── Data provided ──

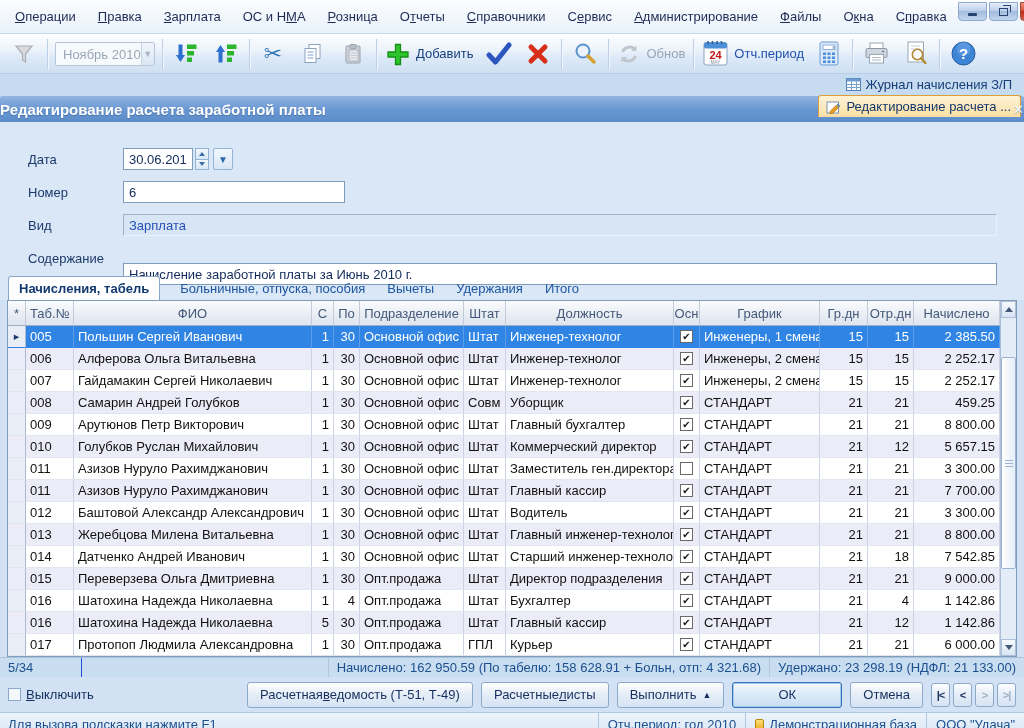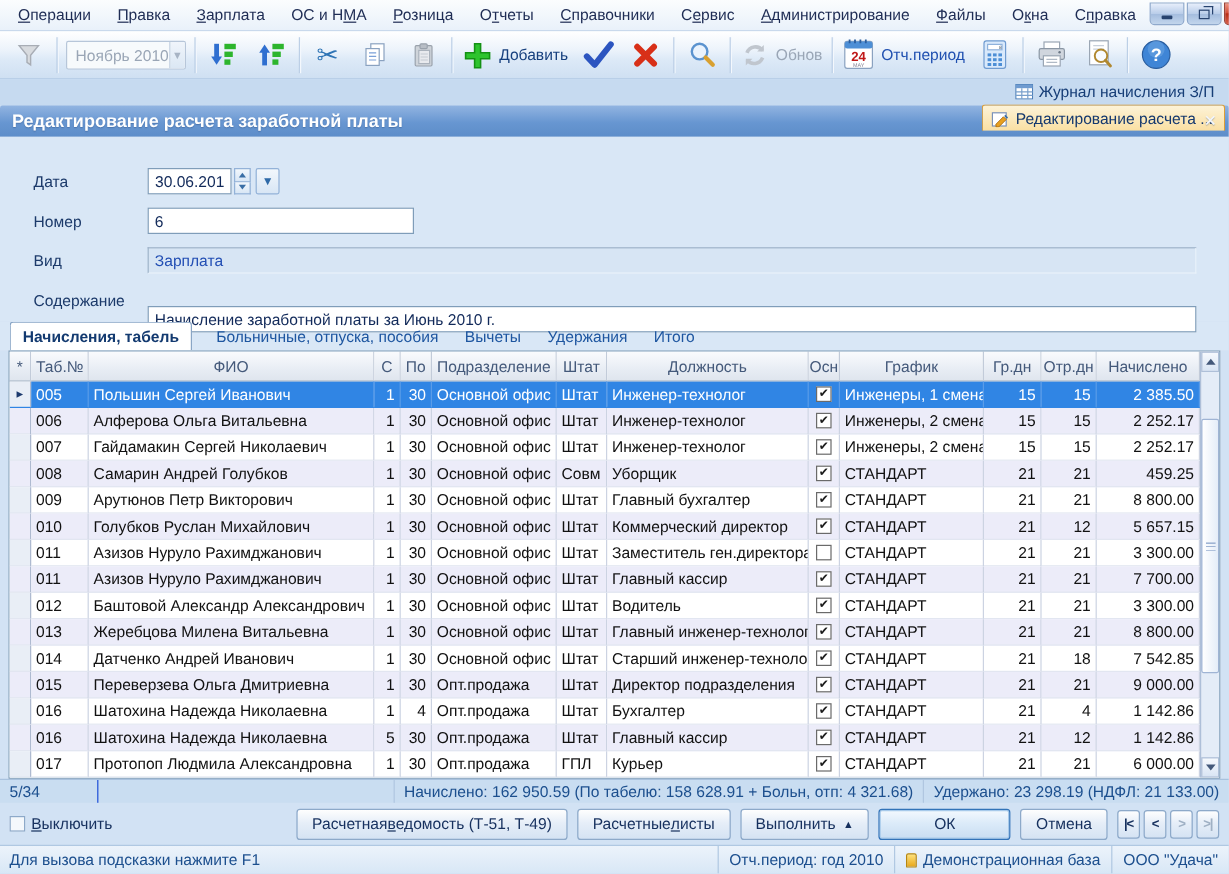--- a/index.html
+++ b/index.html
@@ -12,7 +12,7 @@
   u { text-decoration: underline; }
 
   
-  .menubar { height:26px; display:flex; align-items:center;
+  .menubar { height:34px; display:flex; align-items:center;
     background:linear-gradient(#fbfdfe,#e9f1fa); border-bottom:1px solid #c9d9ec; padding-left:4px;}
   .menu-items { display:flex; height:100%; align-items:center; }
   .menu-item { padding:4px 11px; color:#1e2c54; cursor:default; white-space:nowrap; }

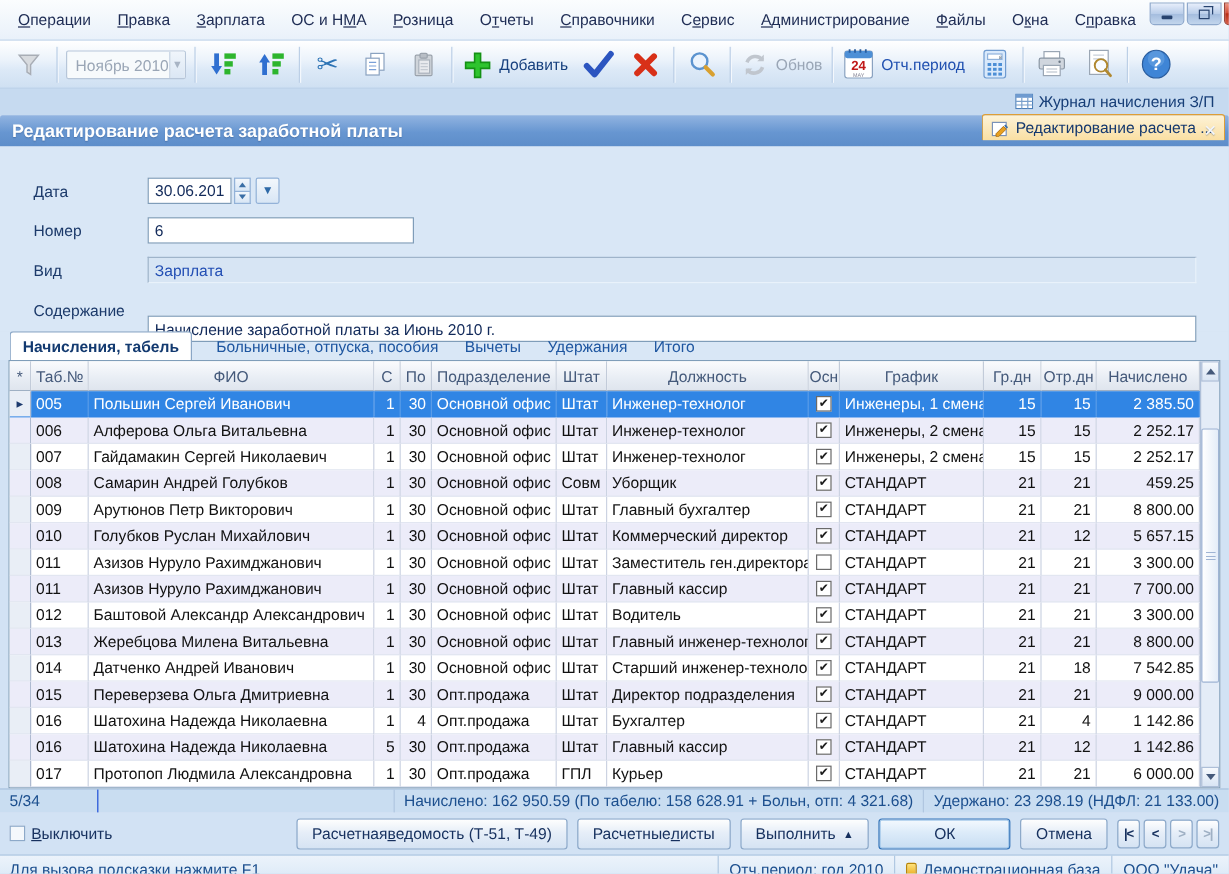--- a/index.html
+++ b/index.html
@@ -46,7 +46,7 @@
 
   
   .paneltitle { height:26px; background:linear-gradient(#92b4e1,#6796d1 55%,#5d8dc9);
-    color:#fff; font-weight:bold; font-size:15px; display:flex; align-items:center; padding:0 10px;
+    color:#fff; font-weight:bold; font-size:15px; display:flex; align-items:center; padding:0 0;
     border-radius:2px 2px 0 0; text-shadow:0 1px 1px rgba(30,60,110,.35);}
   .paneltitle .pclose { margin-left:auto; font-size:13px; font-weight:bold; color:#f2f7ff; cursor:default;}
 

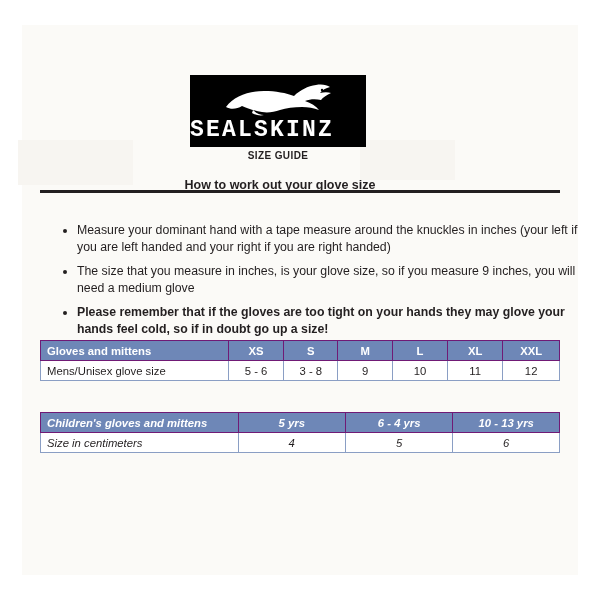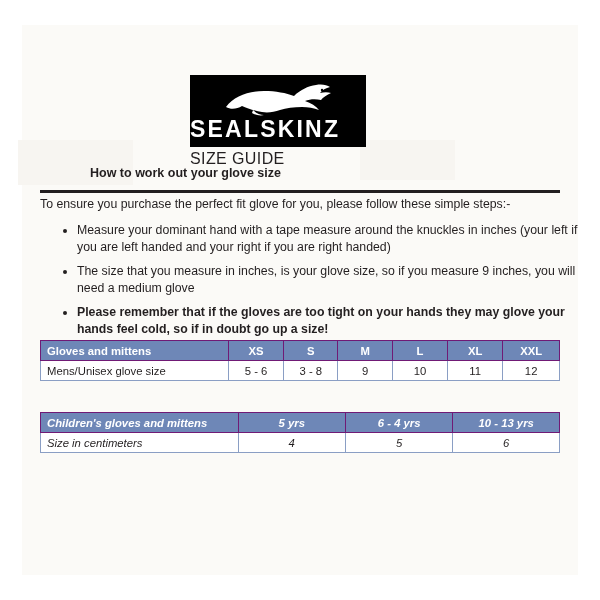--- a/index.html
+++ b/index.html
@@ -76,7 +76,7 @@
     font-weight: bold;
     letter-spacing: 2.2px;
     color: #ffffff;
-    font-family: Liberation Sans, sans-serif;
+    font-family: Liberation Mono, monospace;
   }
   .size-guide {
     position: absolute;

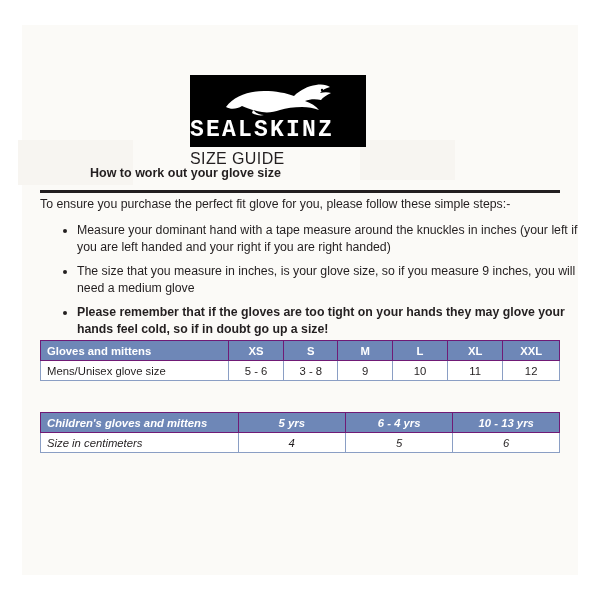--- a/index.html
+++ b/index.html
@@ -83,9 +83,9 @@
     left: 190px;
     top: 150px;
     width: 176px;
-    text-align: left;
-    font-size: 16px;
-    font-weight: normal;
+    text-align: center;
+    font-size: 10px;
+    font-weight: bold;
     letter-spacing: 0.4px;
   }
   .howto {

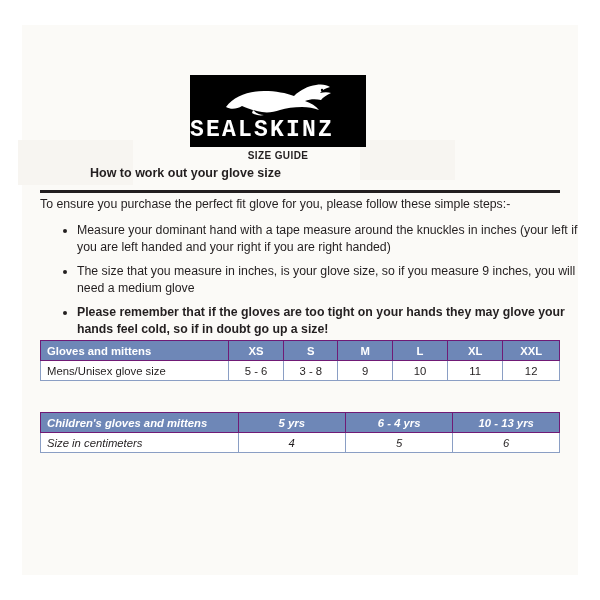--- a/index.html
+++ b/index.html
@@ -91,9 +91,9 @@
   .howto {
     position: absolute;
     left: 90px;
-    top: 166px;
+    top: 178px;
     width: 380px;
-    text-align: left;
+    text-align: center;
     font-size: 12.5px;
     font-weight: bold;
   }

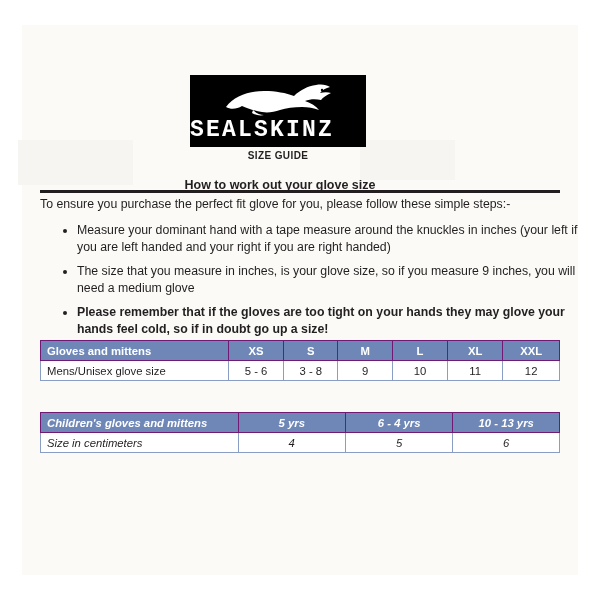--- a/index.html
+++ b/index.html
@@ -194,7 +194,6 @@
 
   <div class="rule"></div>
 
-  <div class="intro">To ensure you purchase the perfect fit glove for you, please follow these simple steps:-</div>
 
   <ul class="bullets">
     <li>Measure your dominant hand with a tape measure around the knuckles in inches (your left if you are left handed and your right if you are right handed)</li>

───

=== What this task involves ===
Leaving the pictures out, transcribe the entries above exactly as written.

=== Answer below ===
--- a/index.html
+++ b/index.html
@@ -12,7 +12,7 @@
   u { text-decoration: underline; }
 
   
-  .menubar { height:26px; display:flex; align-items:center;
+  .menubar { height:34px; display:flex; align-items:center;
     background:linear-gradient(#fbfdfe,#e9f1fa); border-bottom:1px solid #c9d9ec; padding-left:4px;}
   .menu-items { display:flex; height:100%; align-items:center; }
   .menu-item { padding:4px 11px; color:#1e2c54; cursor:default; white-space:nowrap; }

--- a/index.html
+++ b/index.html
@@ -46,7 +46,7 @@
 
   
   .paneltitle { height:26px; background:linear-gradient(#92b4e1,#6796d1 55%,#5d8dc9);
-    color:#fff; font-weight:bold; font-size:15px; display:flex; align-items:center; padding:0 10px;
+    color:#fff; font-weight:bold; font-size:15px; display:flex; align-items:center; padding:0 0;
     border-radius:2px 2px 0 0; text-shadow:0 1px 1px rgba(30,60,110,.35);}
   .paneltitle .pclose { margin-left:auto; font-size:13px; font-weight:bold; color:#f2f7ff; cursor:default;}
 

--- a/index.html
+++ b/index.html
@@ -76,7 +76,7 @@
     font-weight: bold;
     letter-spacing: 2.2px;
     color: #ffffff;
-    font-family: Liberation Sans, sans-serif;
+    font-family: Liberation Mono, monospace;
   }
   .size-guide {
     position: absolute;

--- a/index.html
+++ b/index.html
@@ -83,9 +83,9 @@
     left: 190px;
     top: 150px;
     width: 176px;
-    text-align: left;
-    font-size: 16px;
-    font-weight: normal;
+    text-align: center;
+    font-size: 10px;
+    font-weight: bold;
     letter-spacing: 0.4px;
   }
   .howto {

--- a/index.html
+++ b/index.html
@@ -91,9 +91,9 @@
   .howto {
     position: absolute;
     left: 90px;
-    top: 166px;
+    top: 178px;
     width: 380px;
-    text-align: left;
+    text-align: center;
     font-size: 12.5px;
     font-weight: bold;
   }

--- a/index.html
+++ b/index.html
@@ -194,7 +194,6 @@
 
   <div class="rule"></div>
 
-  <div class="intro">To ensure you purchase the perfect fit glove for you, please follow these simple steps:-</div>
 
   <ul class="bullets">
     <li>Measure your dominant hand with a tape measure around the knuckles in inches (your left if you are left handed and your right if you are right handed)</li>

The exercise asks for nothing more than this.